Nat abandonó el sitio que ocupaba junto a Norris y avanzó con rapidez por la sala. Aunque iba encorvado, andaba con una agilidad sorprendente para su edad. Tenía un aspecto estupendo, con la guerrera de lana de su uniforme del Ejército de Tierra de la Primera Guerra Mundial; lucía sus deslustradas estrellas doradas y sus galones de teniente. Saltaba a la vista que Nat estaba orgulloso de que le pidieran ayuda para impartir justicia. Cuando le preguntaron si diría la verdad, toda la verdad y nada más que la verdad, respondió: «Puedes apostarte lo que quieras a que lo haré, muchacho.»

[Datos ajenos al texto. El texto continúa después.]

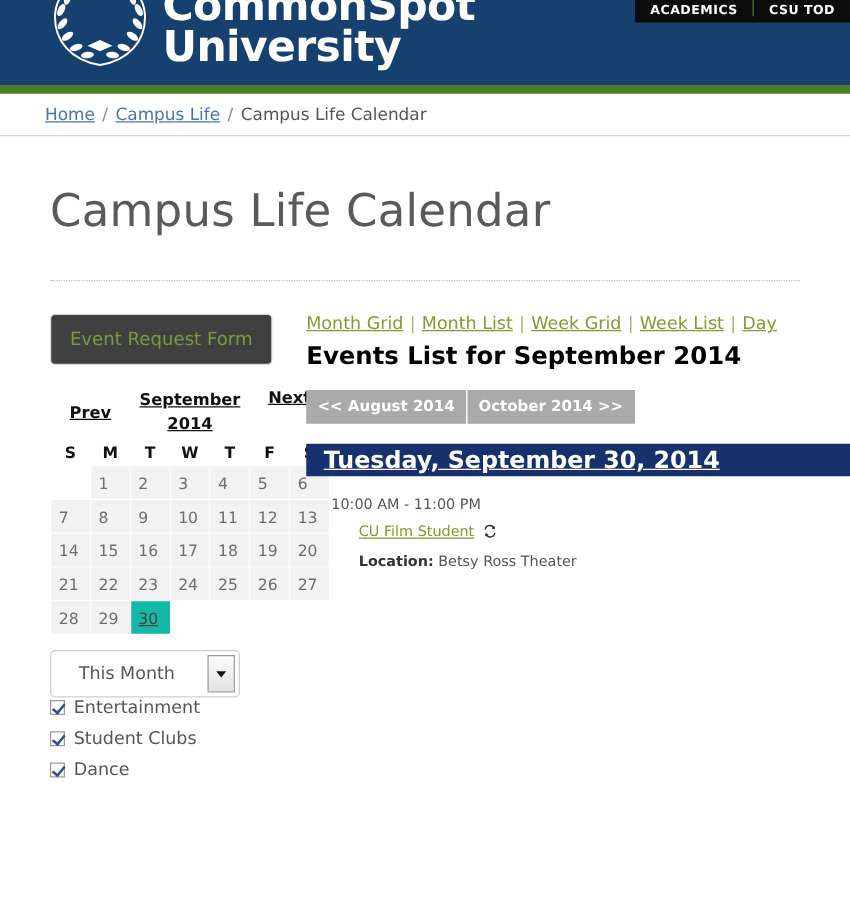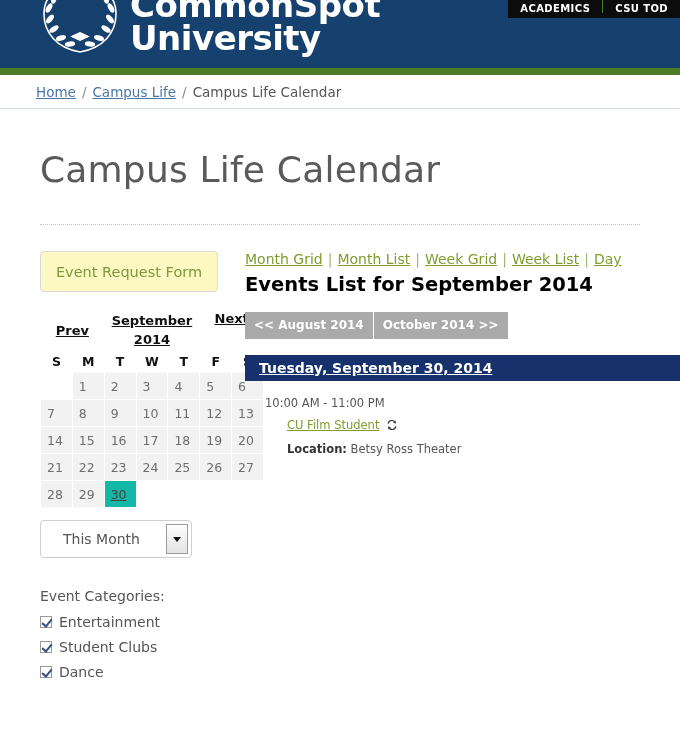--- a/index.html
+++ b/index.html
@@ -86,21 +86,21 @@
   #columns{ display:flex; padding:26px 0 0 0; }
   #left-col{ width:240px; padding-left:40px; flex:0 0 auto; }
   #right-col{ flex:1 1 auto; padding-left:5px; padding-right:0; }
 
   
   #event-request-form{
     display:block;
     width:178px; height:41px;
     border:1px solid #d7d7d7;
     border-radius:4px;
-    background:#fef9c3;
+    background:#404040;
     color:#7a9a3c;
     font-size:14.5px;
     font-family:"DejaVu Sans", sans-serif;
     cursor:pointer;
     margin-bottom:18px;
   }
 
   
   #mini-calendar{ width:224px; border-collapse:separate; border-spacing:1px; }
   #mini-calendar td, #mini-calendar th{ padding:0; }
@@ -206,21 +206,21 @@
   .month-nav-gap{ width:1px; background:#ffffff; }
 
   #day-banner{
     margin-top:16px;
     background:#16316b;
     height:26px;
     display:flex; align-items:center;
     padding-left:14px;
   }
   #day-banner a{
-    color:#ffffff; font-size:14px; font-weight:bold;
+    color:#ffffff; font-size:19px; font-weight:bold;
     text-decoration:underline;
   }
 
   #event-body{ padding:15px 0 0 20px; }
   .event-time{ font-size:11.5px; color:#555; margin-bottom:8px; }
   .event-title-row{ display:flex; align-items:center; margin-left:22px; margin-bottom:10px; }
   .event-title-row a{ color:#7f9c2e; font-size:11.5px; text-decoration:underline; }
   .recurrence-icon{ margin-left:7px; display:inline-flex; }
   .event-location{ margin-left:22px; font-size:11.5px; color:#555; }
   .event-location b{ color:#333; }
@@ -358,21 +358,20 @@
       </tbody>
     </table>
 
     <div id="range-select-wrap">
       <span id="range-select-value">This Month</span>
       <span id="range-select-arrow">
           <span class="caret"></span>
         </span>
     </div>
 
-    <div id="categories-title">Event Categories:</div>
 
     <div class="cat-row">
       <span class="cat-box"></span>
       <span class="cat-label">Entertainment</span>
     </div>
     <div class="cat-row">
       <span class="cat-box"></span>
       <span class="cat-label">Student Clubs</span>
     </div>
     <div class="cat-row">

El juez Murdoch frunció el ceño, pero permitió las risitas del público asistente mientras Nat, con una expresión entusiasta, se sentaba en el borde de la silla.

– Diga su nombre.

– Nathaniel MacReady.

– Y su profesión.

– Soy un empresario jubilado. Llevé la nave frigorífica que hay al sur del pueblo desde los veintiséis años junto con mi hermano Norris.

– ¿A qué pueblo se refiere?

– Pues a Whitney, por supuesto.

– Ha vivido allí toda su vida, ¿verdad?

– Sí, señor. Toda salvo los catorce meses de 1917 y 1918 en que el Tío Sam me llevó gratis a Europa.

Hubo risitas ahogadas de reconocimiento. Collins retrocedió un poco para dejar que el uniforme hablara por sí solo; a nadie podía escapársele lo orgulloso que estaba Nat de volver a llevarlo.